▶ **Work required**
The listing that follows should be copied in full and exactly, with no pictures.

▶ **Given records**
******

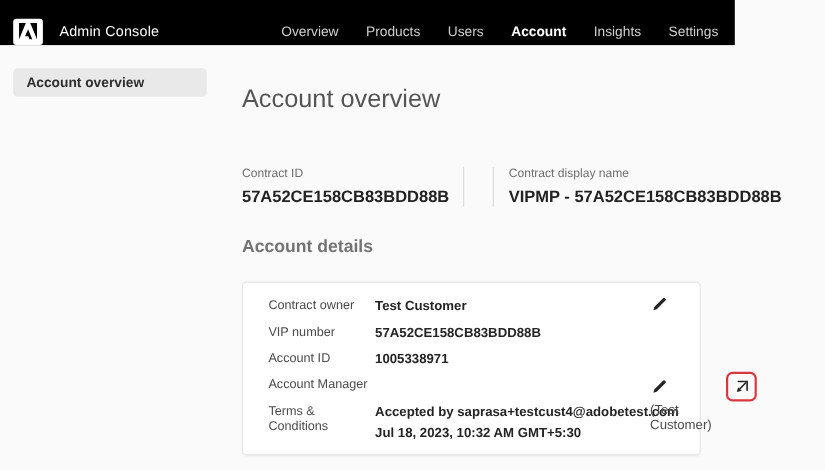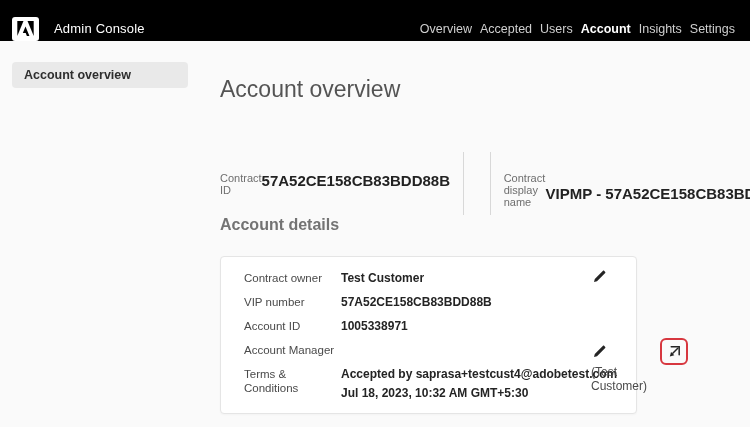--- a/index.html
+++ b/index.html
@@ -1,39 +1,39 @@
 <!DOCTYPE html>
 <html><head>
 <meta charset="utf-8">
 <style>
   * { margin:0; padding:0; box-sizing:border-box; }
   html,body { width:750px; height:427px; }
   body { font-family:"Liberation Sans", sans-serif; background:#fafafa; }
   .screen { position:relative; width:750px; height:427px; background:#fafafa; overflow:hidden; }
 
   
-  .app-header { position:absolute; left:0; top:0; width:750px; height:41px; background:#000;
+  .app-header { position:absolute; left:0; top:0; width:668px; height:41px; background:#000;
     display:flex; align-items:center; padding:16px 10px 0 12px; }
   .logo-tile { width:27px; height:24px; background:#fff; border-radius:3px;
     display:flex; align-items:center; justify-content:center; flex-shrink:0; }
   .app-title { color:#ffffff; font-size:13px; margin-left:15px; font-weight:400; letter-spacing:.2px; }
-  .top-nav { margin-left:auto; display:flex; gap:8px; align-items:center; padding-right:5px; }
+  .top-nav { margin-left:auto; display:flex; gap:25px; align-items:center; padding-right:5px; }
   .nav-item { font-size:12.5px; color:#cfcfcf; cursor:pointer; white-space:nowrap; }
   .nav-item.active { color:#ffffff; font-weight:700; }
 
   
   .sidebar-item { position:absolute; left:12px; top:62px; width:176px; height:26px;
     background:#e9e9e9; border-radius:4px; display:flex; align-items:center;
     padding-left:12px; font-size:12.5px; font-weight:700; color:#2e2e2e; cursor:pointer; }
 
   
   .page-title { position:absolute; left:220px; top:76px; font-size:23px; font-weight:300; color:#545454; }
 
   .summary { position:absolute; left:220px; top:152px; display:flex; align-items:stretch; }
-  .sum-col { display:flex; flex-direction:row;margin-top:20px; }
+  .sum-col { display:flex; flex-direction:column; }
   .sum-label { font-size:11px; color:#6e6e6e; margin-bottom:7px; }
   .sum-value { font-size:15px; font-weight:700; color:#222222; white-space:nowrap; }
   .sum-divider { width:1px; background:#d8d8d8; margin:0 13px; }
   .sum-value-row { display:flex; align-items:center; gap:10px; }
 
   .section-title { position:absolute; left:220px; top:216px; font-size:16px; font-weight:700; color:#737373; }
 
   .card { position:absolute; left:220px; top:256px; width:417px; height:158px; background:#ffffff;
     border:1px solid #e5e5e5; border-radius:4px; box-shadow:0 1px 2px rgba(0,0,0,0.03); }
   .card-rows { padding:14px 0 0 23px; }
@@ -58,21 +58,21 @@
     <div class="logo-tile">
       <svg width="17" height="15" viewBox="0 0 925 847">
         <polygon points="348,0 0,0 0,847" fill="#000"></polygon>
         <polygon points="577,0 925,0 925,847" fill="#000"></polygon>
         <path d="M463 312l222 535H540l-66-169H311l152-366z" fill="#000"></path>
       </svg>
     </div>
     <div class="app-title">Admin Console</div>
     <div class="top-nav">
       <span class="nav-item">Overview</span>
-      <span class="nav-item">Accepted</span>
+      <span class="nav-item">Products</span>
       <span class="nav-item">Users</span>
       <span class="nav-item active">Account</span>
       <span class="nav-item">Insights</span>
       <span class="nav-item">Settings</span>
     </div>
   </div>
 
   <div class="sidebar-item">
     <span>Account overview</span>
   </div>

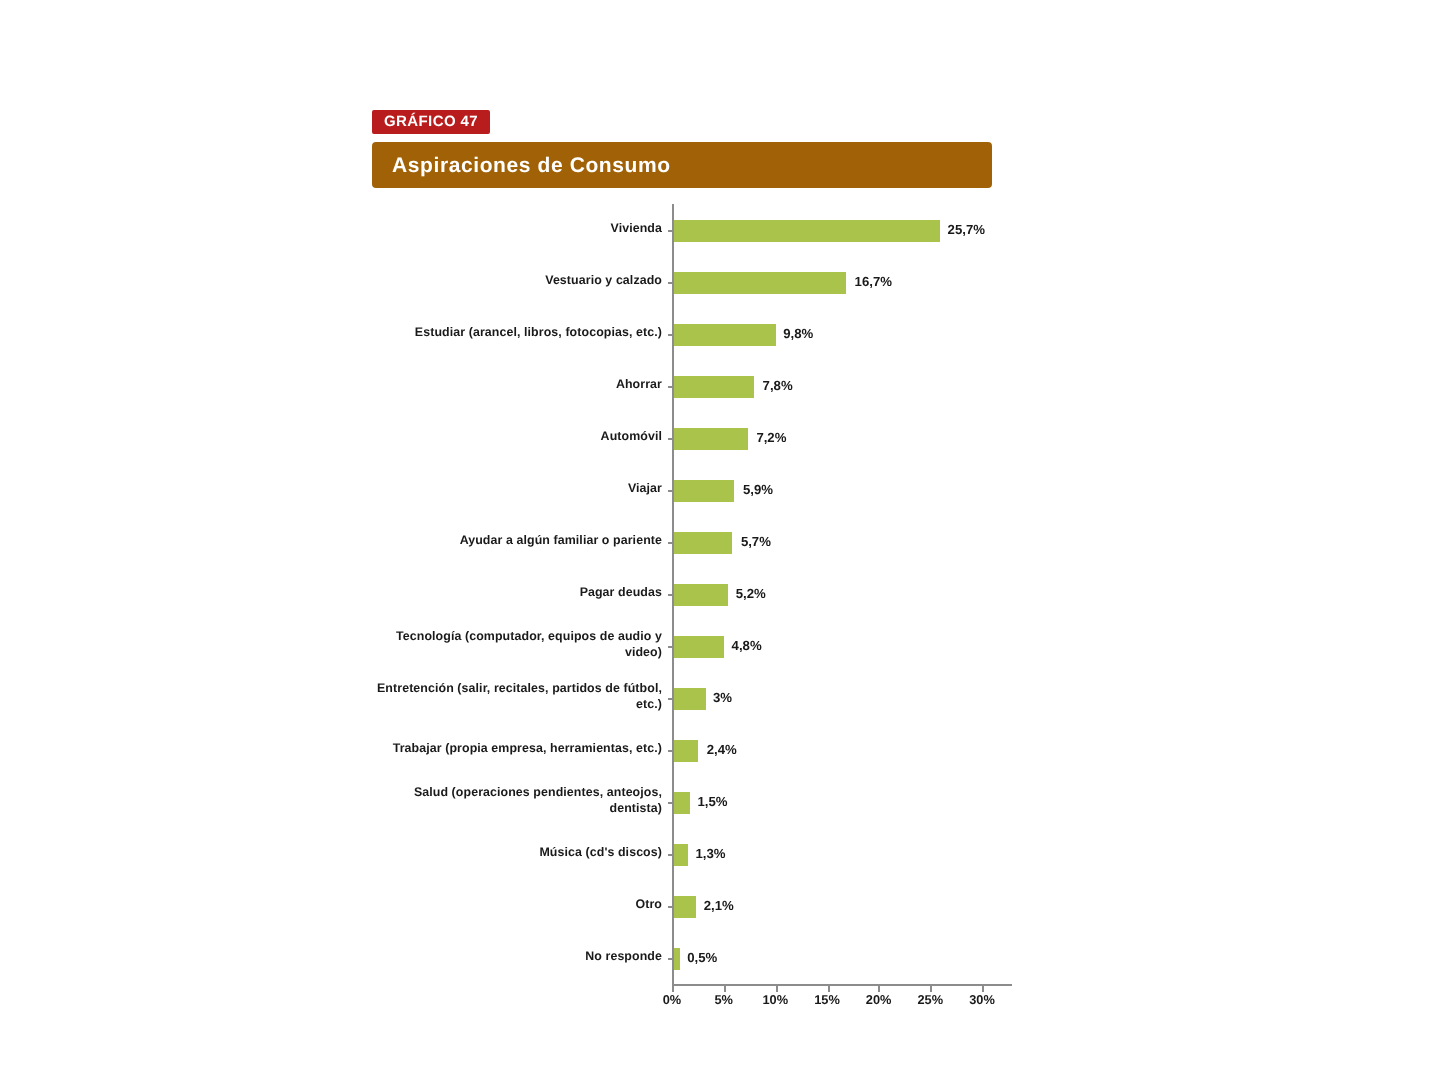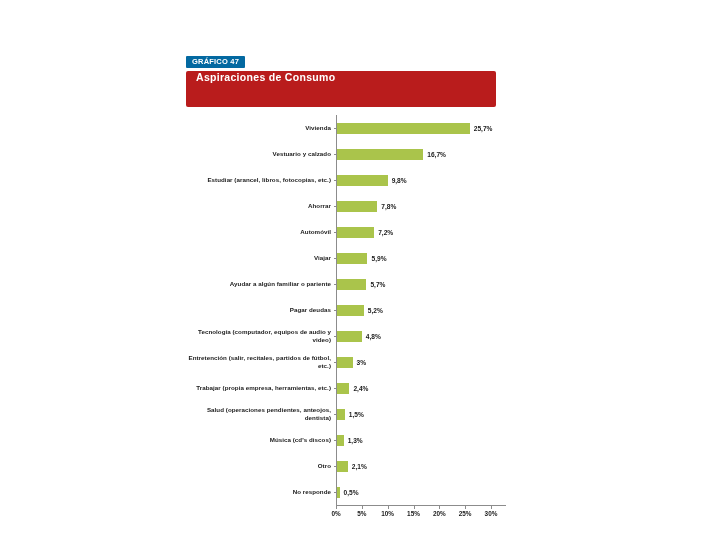--- a/index.html
+++ b/index.html
@@ -18,36 +18,37 @@
   #chart-root {
     position: absolute;
     left: 186px;
     top: 50px;
     width: 320px;
   }
 
   
   .graphic-badge {
     display: inline-block;
-    background: #0369a1;
+    background: #b91c1c;
     color: #ffffff;
     font-size: 7.5px;
     font-weight: bold;
     letter-spacing: 0.2px;
     padding: 2px 6px 2px 6px;
     line-height: 1;
     border-radius: 1px;
   }
 
   .title-bar {
     margin-top: 3px;
-    background: #b91c1c;
-    height: 36px;
+    background: #a16207;
+    height: 23px;
     border-radius: 2px;
     display: flex;
+    align-items: center;
     padding-left: 10px;
     width: 310px;
     box-sizing: border-box;
   }
   .title-bar .title-text {
     color: #ffffff;
     font-size: 10.5px;
     font-weight: bold;
     letter-spacing: 0.3px;
   }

******

▶ **Answer to this exercise**
--- a/index.html
+++ b/index.html
@@ -1,39 +1,39 @@
 <!DOCTYPE html>
 <html><head>
 <meta charset="utf-8">
 <style>
   * { margin:0; padding:0; box-sizing:border-box; }
   html,body { width:750px; height:427px; }
   body { font-family:"Liberation Sans", sans-serif; background:#fafafa; }
   .screen { position:relative; width:750px; height:427px; background:#fafafa; overflow:hidden; }
 
   
-  .app-header { position:absolute; left:0; top:0; width:750px; height:41px; background:#000;
+  .app-header { position:absolute; left:0; top:0; width:668px; height:41px; background:#000;
     display:flex; align-items:center; padding:16px 10px 0 12px; }
   .logo-tile { width:27px; height:24px; background:#fff; border-radius:3px;
     display:flex; align-items:center; justify-content:center; flex-shrink:0; }
   .app-title { color:#ffffff; font-size:13px; margin-left:15px; font-weight:400; letter-spacing:.2px; }
-  .top-nav { margin-left:auto; display:flex; gap:8px; align-items:center; padding-right:5px; }
+  .top-nav { margin-left:auto; display:flex; gap:25px; align-items:center; padding-right:5px; }
   .nav-item { font-size:12.5px; color:#cfcfcf; cursor:pointer; white-space:nowrap; }
   .nav-item.active { color:#ffffff; font-weight:700; }
 
   
   .sidebar-item { position:absolute; left:12px; top:62px; width:176px; height:26px;
     background:#e9e9e9; border-radius:4px; display:flex; align-items:center;
     padding-left:12px; font-size:12.5px; font-weight:700; color:#2e2e2e; cursor:pointer; }
 
   
   .page-title { position:absolute; left:220px; top:76px; font-size:23px; font-weight:300; color:#545454; }
 
   .summary { position:absolute; left:220px; top:152px; display:flex; align-items:stretch; }
-  .sum-col { display:flex; flex-direction:row;margin-top:20px; }
+  .sum-col { display:flex; flex-direction:column; }
   .sum-label { font-size:11px; color:#6e6e6e; margin-bottom:7px; }
   .sum-value { font-size:15px; font-weight:700; color:#222222; white-space:nowrap; }
   .sum-divider { width:1px; background:#d8d8d8; margin:0 13px; }
   .sum-value-row { display:flex; align-items:center; gap:10px; }
 
   .section-title { position:absolute; left:220px; top:216px; font-size:16px; font-weight:700; color:#737373; }
 
   .card { position:absolute; left:220px; top:256px; width:417px; height:158px; background:#ffffff;
     border:1px solid #e5e5e5; border-radius:4px; box-shadow:0 1px 2px rgba(0,0,0,0.03); }
   .card-rows { padding:14px 0 0 23px; }
@@ -58,21 +58,21 @@
     <div class="logo-tile">
       <svg width="17" height="15" viewBox="0 0 925 847">
         <polygon points="348,0 0,0 0,847" fill="#000"></polygon>
         <polygon points="577,0 925,0 925,847" fill="#000"></polygon>
         <path d="M463 312l222 535H540l-66-169H311l152-366z" fill="#000"></path>
       </svg>
     </div>
     <div class="app-title">Admin Console</div>
     <div class="top-nav">
       <span class="nav-item">Overview</span>
-      <span class="nav-item">Accepted</span>
+      <span class="nav-item">Products</span>
       <span class="nav-item">Users</span>
       <span class="nav-item active">Account</span>
       <span class="nav-item">Insights</span>
       <span class="nav-item">Settings</span>
     </div>
   </div>
 
   <div class="sidebar-item">
     <span>Account overview</span>
   </div>

--- a/index.html
+++ b/index.html
@@ -18,36 +18,37 @@
   #chart-root {
     position: absolute;
     left: 186px;
     top: 50px;
     width: 320px;
   }
 
   
   .graphic-badge {
     display: inline-block;
-    background: #0369a1;
+    background: #b91c1c;
     color: #ffffff;
     font-size: 7.5px;
     font-weight: bold;
     letter-spacing: 0.2px;
     padding: 2px 6px 2px 6px;
     line-height: 1;
     border-radius: 1px;
   }
 
   .title-bar {
     margin-top: 3px;
-    background: #b91c1c;
-    height: 36px;
+    background: #a16207;
+    height: 23px;
     border-radius: 2px;
     display: flex;
+    align-items: center;
     padding-left: 10px;
     width: 310px;
     box-sizing: border-box;
   }
   .title-bar .title-text {
     color: #ffffff;
     font-size: 10.5px;
     font-weight: bold;
     letter-spacing: 0.3px;
   }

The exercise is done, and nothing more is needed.